Wiccan Professor at Catholic University Told She "Might Not Want to be so Overt About being a Witch"

Pauline Hoffman alleges St. Bonventure University passed her over for promotion and pressured her to resign as dean because of her religion.

A college professor in western New York is suing the Catholic university she works for, claiming the school discriminated against her because she is a Wiccan.

In a suit filed last month, Pauline Hoffman, a journalism professor at St. Bonaventure University in Allegany, New York, claims administrators at the 161-year-old Franciscan college pressured her to resign as dean of the communications school because they had a problem with her religion. Hoffman, 49, also alleged St. Bonaventure denied her a promotion to provost, the college's highest academic post.

She's seeking the reinstatement of her job, as well as lost wages, reimbursement of medical costs for therapy, and an unspecified amount in damages for pain and suffering.

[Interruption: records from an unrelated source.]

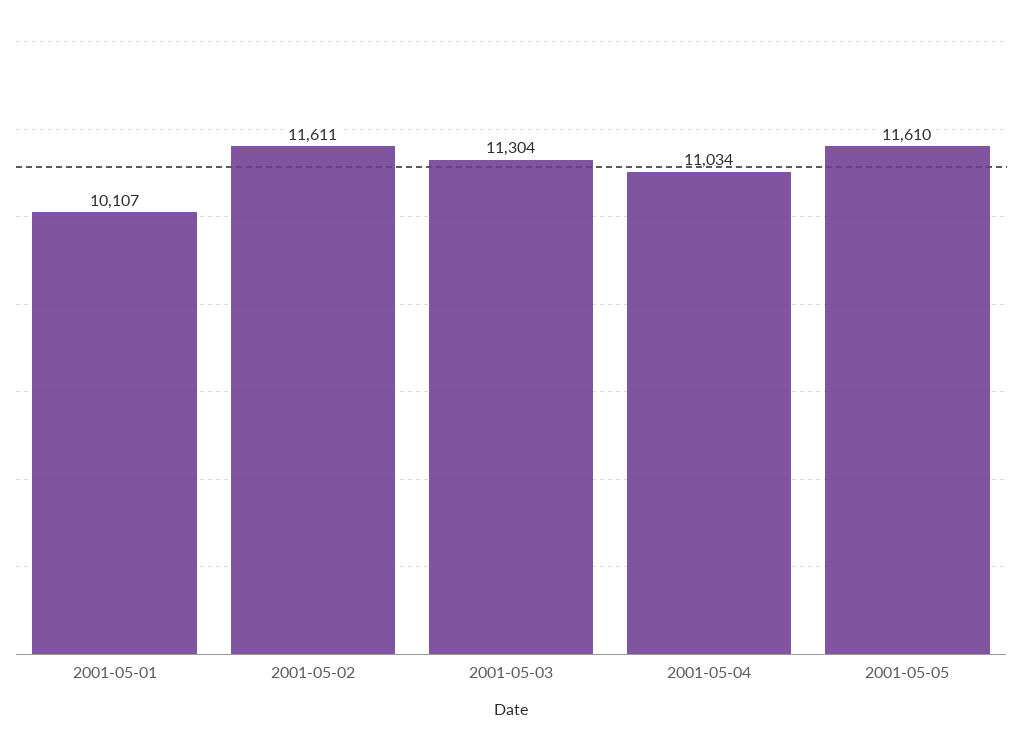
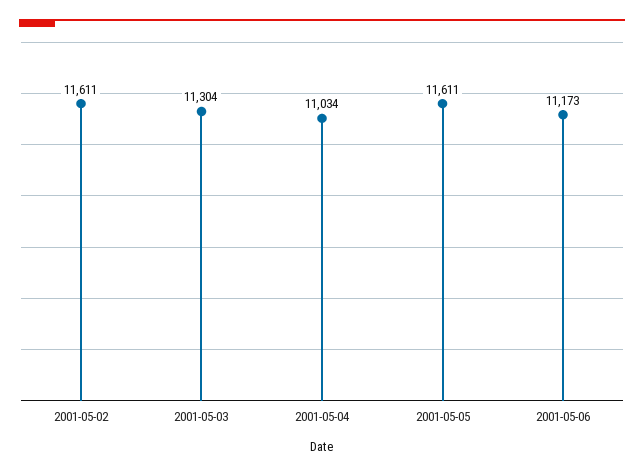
2001-05-01: 10107 -> none
2001-05-05: 11610 -> 11611
2001-05-06: none -> 11173

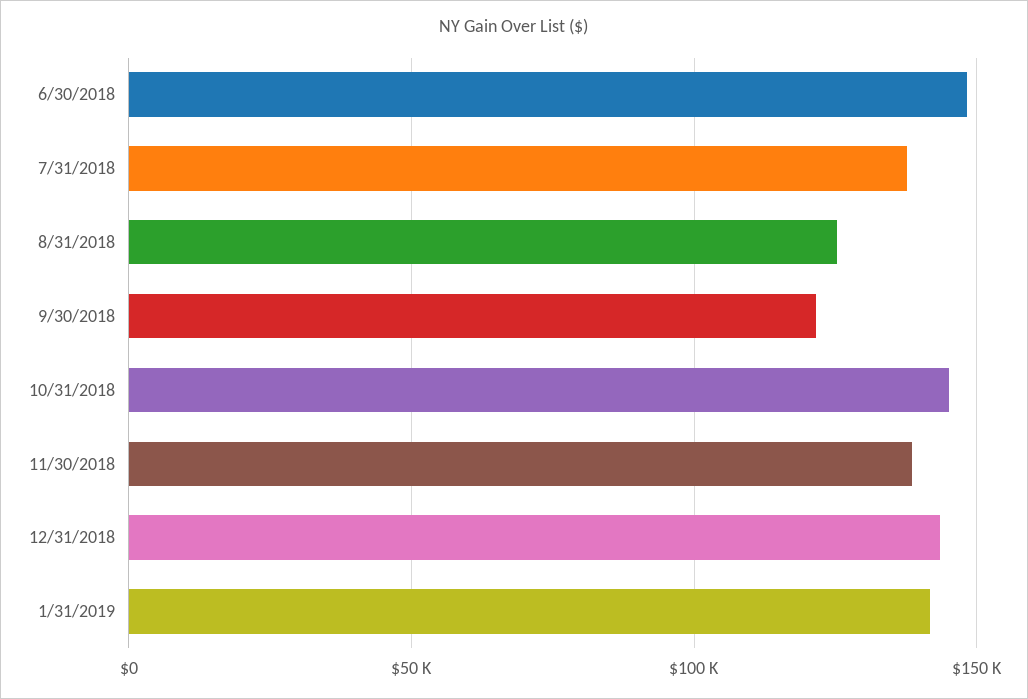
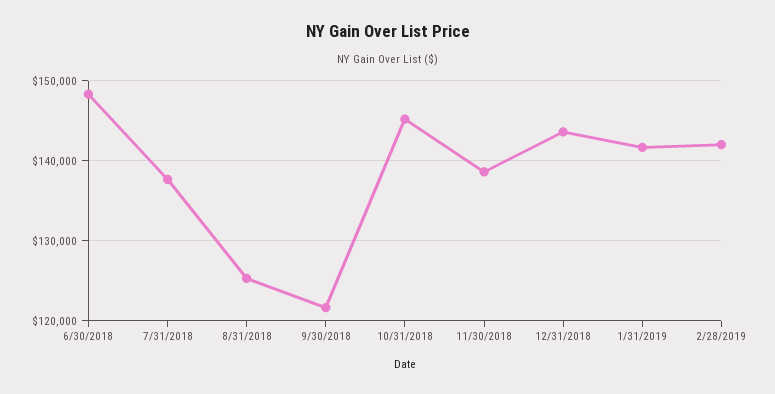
2/28/2019: none -> 142000

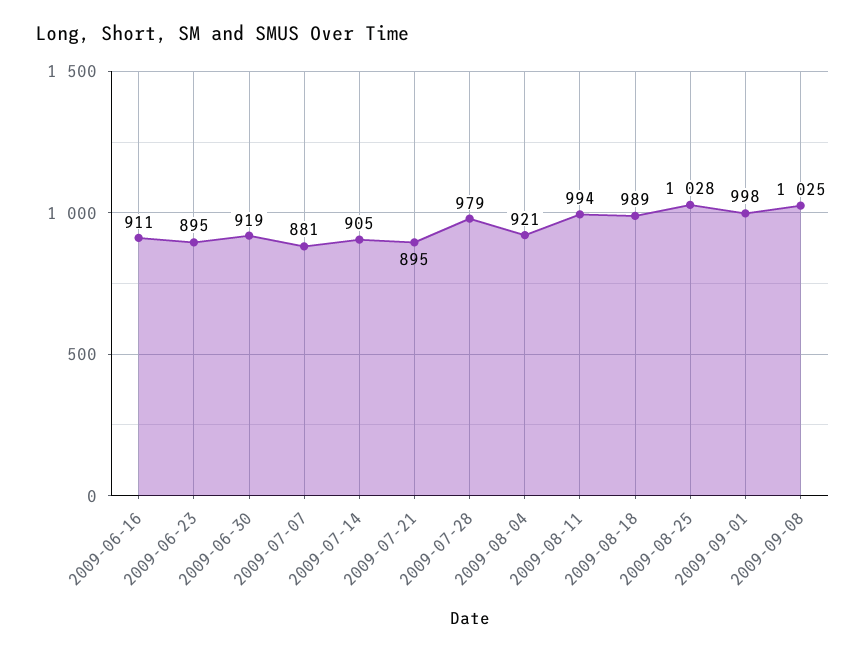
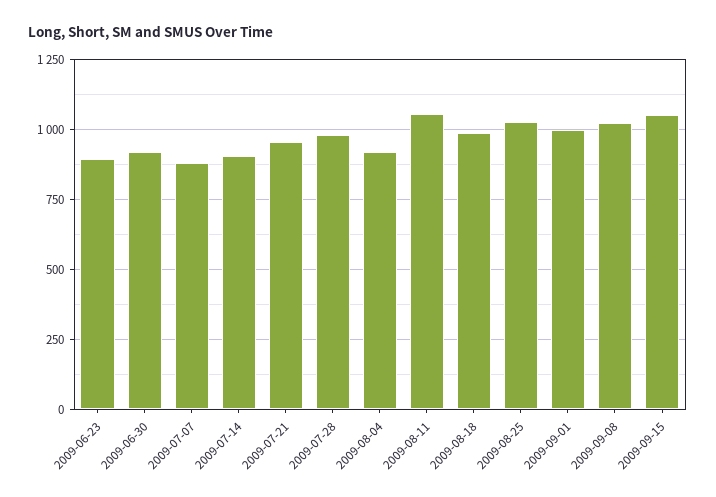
2009-06-16: 911 -> none
2009-07-21: 895 -> 950
2009-08-11: 994 -> 1050
2009-09-15: none -> 1050

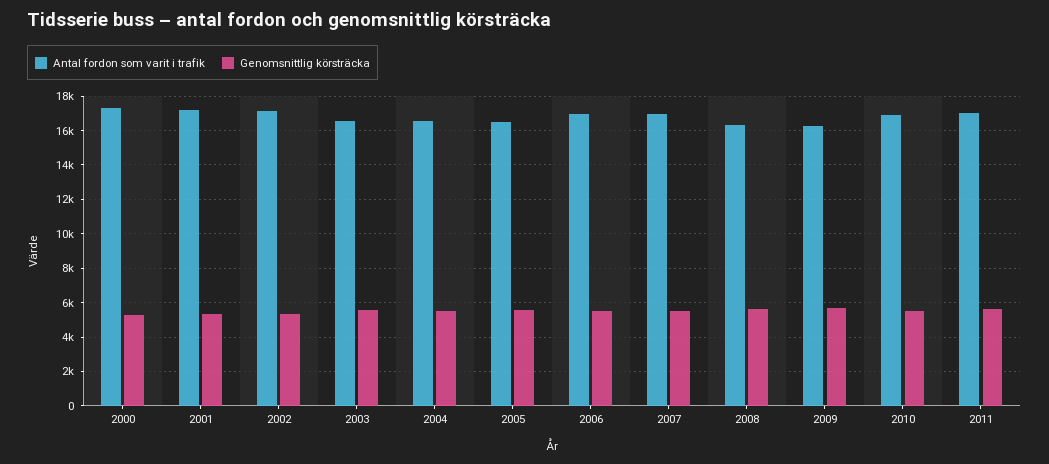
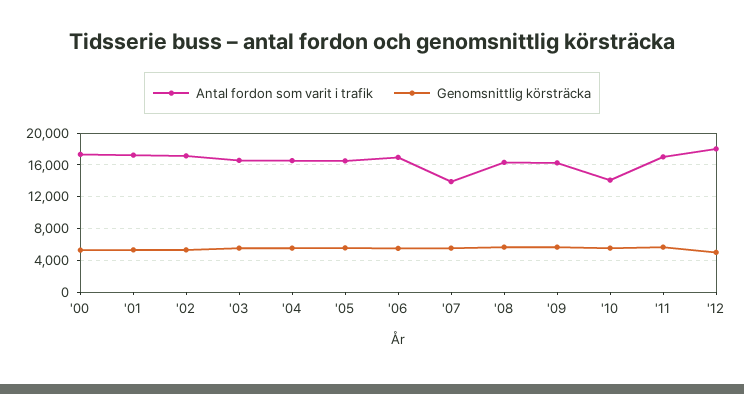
Antal fordon som varit i trafik, 2007: 17000 -> 14000
Antal fordon som varit i trafik, 2010: 17000 -> 14000
Antal fordon som varit i trafik, '12: none -> 18000
Genomsnittlig körsträcka, '12: none -> 5000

wiccan discrimination bonaventure hoffman
Pauline Hoffman, a journalism professor at St. Bonaventure University, claims she was passed over for promotion and made to resign as dean because she is a practicing Wiccan. St Bonaventure University

Hoffman, who still teaches at St. Bonaventure, says the staff knew of her faith early on, but balked after she discussed Wicca on the student television station in October 2011.

"They always want to talk to the witches at Halloween," she told The Buffalo News. "and I just wanted to give the school a heads up."

A few months later, Hoffman says, she was approached by then-Provost Michael J. Fischer, who insisted she sign a pledge to uphold Catholic values. "I asked him, 'Would this be happening if I was Jewish?' And he said probably not."

Fischer also reportedly told her, "You might not want to be so overt about being a witch if you want to move up."

According to Hoffmann, she was the only faculty member at St. Bonaventure ordered to sign the pledge. "I just wanted to explain what Wicca was," she said, "but no one seemed to want to hear about it."

Not long after that run-in, Hoffman was passed over for the provost position. She was also reportedly pressured into resigning as dean after eight years in the position. According to her lawsuit, Sister Margaret Carney, president of St. Bonaventure at the time, told Hoffmann, "I took a big chance hiring you as a Wiccan."

Hoffman believes Carney was instrumental in getting her to resign, and claims current Provost Joseph Zimmer was told to "solve the Pauline problem."

"I was shocked at first and then really upset," Hoffman told The Daily Beast. "I was angry. I couldn't believe I was being treated like this."

She's also alleging sex discrimination: When she was made dean, Hoffman was given a two-year contract. All of the college's other deans, who were male, reportedly received three-year contracts and higher pay.

Raised in a Christian household, Hoffman first became aware of Wicca as an undergraduate at St. Bonaventure. She says she's been a practicing Wiccan for about 20 years.

"It really resonated with me that it's a very nature-based religion," she told DB. "It's very dichotomous. You have the female and male god and goddess. Your fate is in your own hands. And our credo is essentially 'Do what you will but harm none.'"

St. Bonaventure is the oldest Franciscan university in the United States. A spokesman for the school would not comment on the case as it is "both a personnel and legal matter," according to the Daily Beast.

Title VII of the Civil Rights Act of 1964 prohibits employers from discriminating on the basis of religion, but it exempts organizations whose "purpose and character are primarily religious."

Even so, according to the EEOC, a religious institution "may not refuse to recruit, hire, or promote individuals of a certain religion, impose stricter promotion requirements for persons of a certain religion, or impose more or different work requirements on an employee because of that employee's religious beliefs or practices."